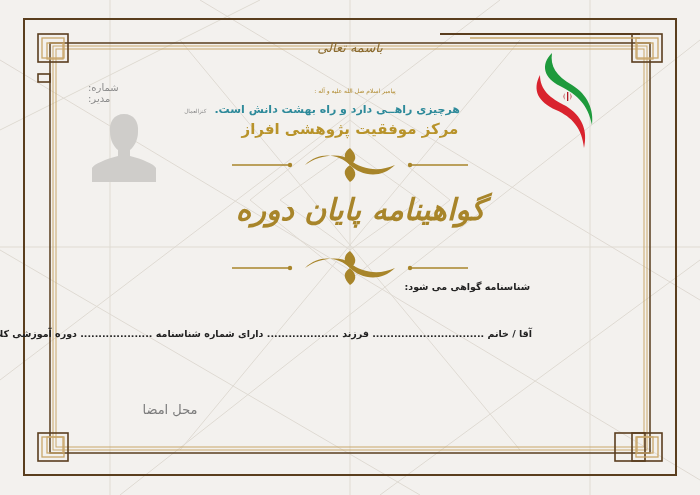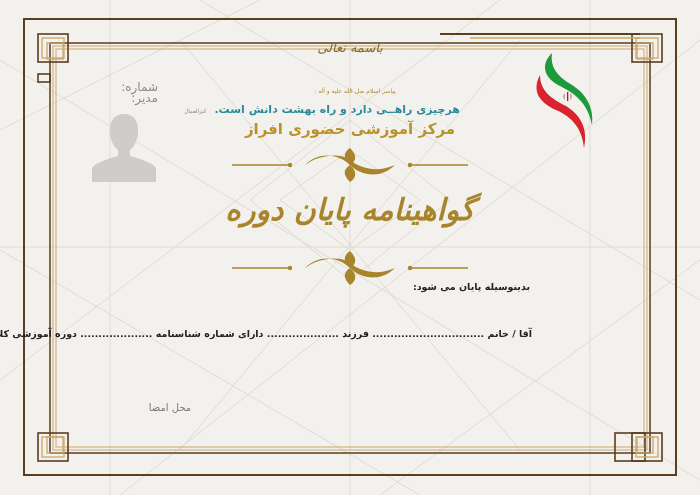"شماره:" .meta-box { font-size: 12px -> 10px; left: 98px -> 88px; text-align: right -> left }
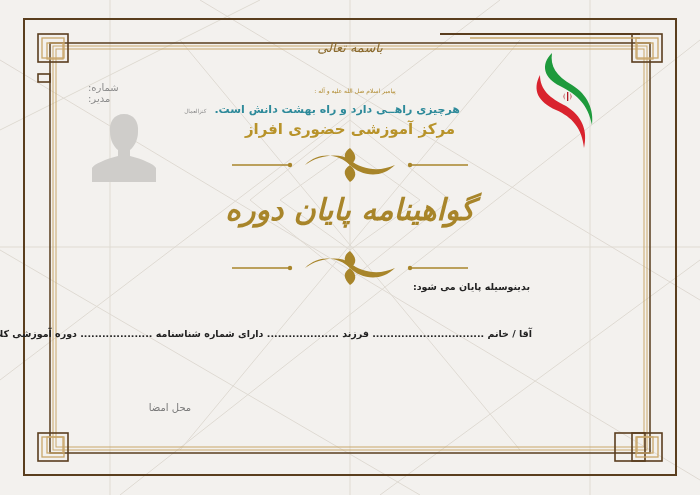"مرکز آموزشی حضوری افراز" div.abs { text: آموزشی حضوری -> موفقیت پژوهشی }
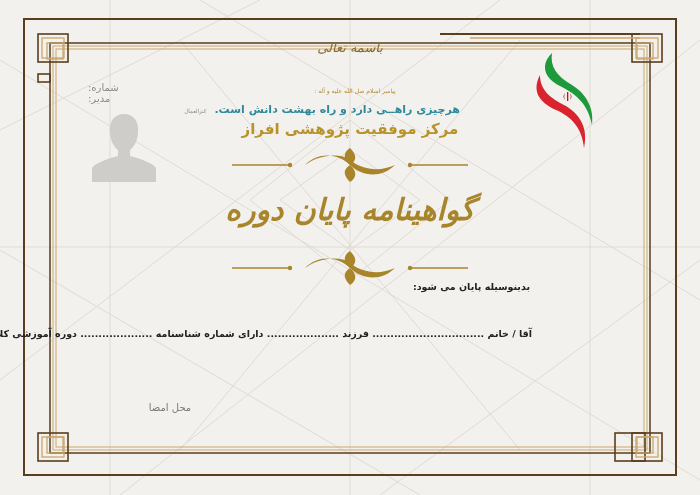"گواهینامه پایان دوره" .cert-title { text-align: center -> right }
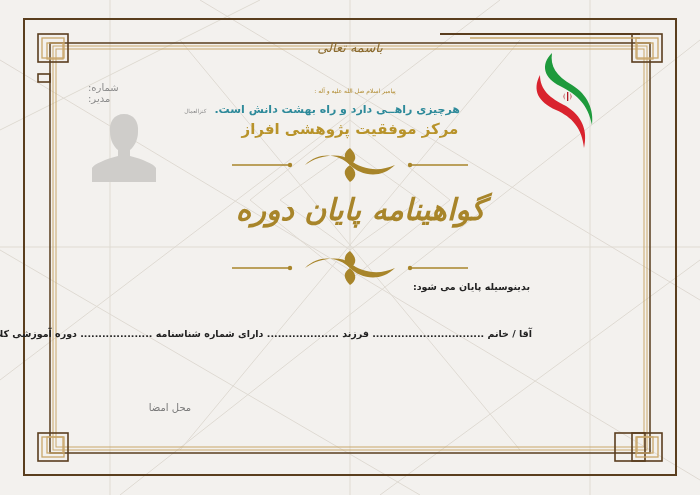"بدینوسیله پایان می شود:" div.abs { text: بدینوسیله پایان -> شناسنامه گواهی }
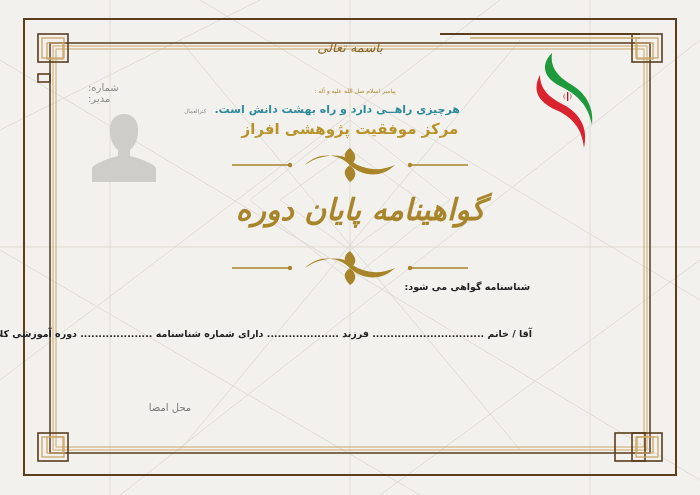"محل امضا" .sig { font-size: 10px -> 13px }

━━━━━━━━━━

_What you are asked to do_
When you copy the data above, keep each line exact and omit the pictures.

_Reply_
"شماره:" .meta-box { font-size: 12px -> 10px; left: 98px -> 88px; text-align: right -> left }
"مرکز آموزشی حضوری افراز" div.abs { text: آموزشی حضوری -> موفقیت پژوهشی }
"گواهینامه پایان دوره" .cert-title { text-align: center -> right }
"بدینوسیله پایان می شود:" div.abs { text: بدینوسیله پایان -> شناسنامه گواهی }
"محل امضا" .sig { font-size: 10px -> 13px }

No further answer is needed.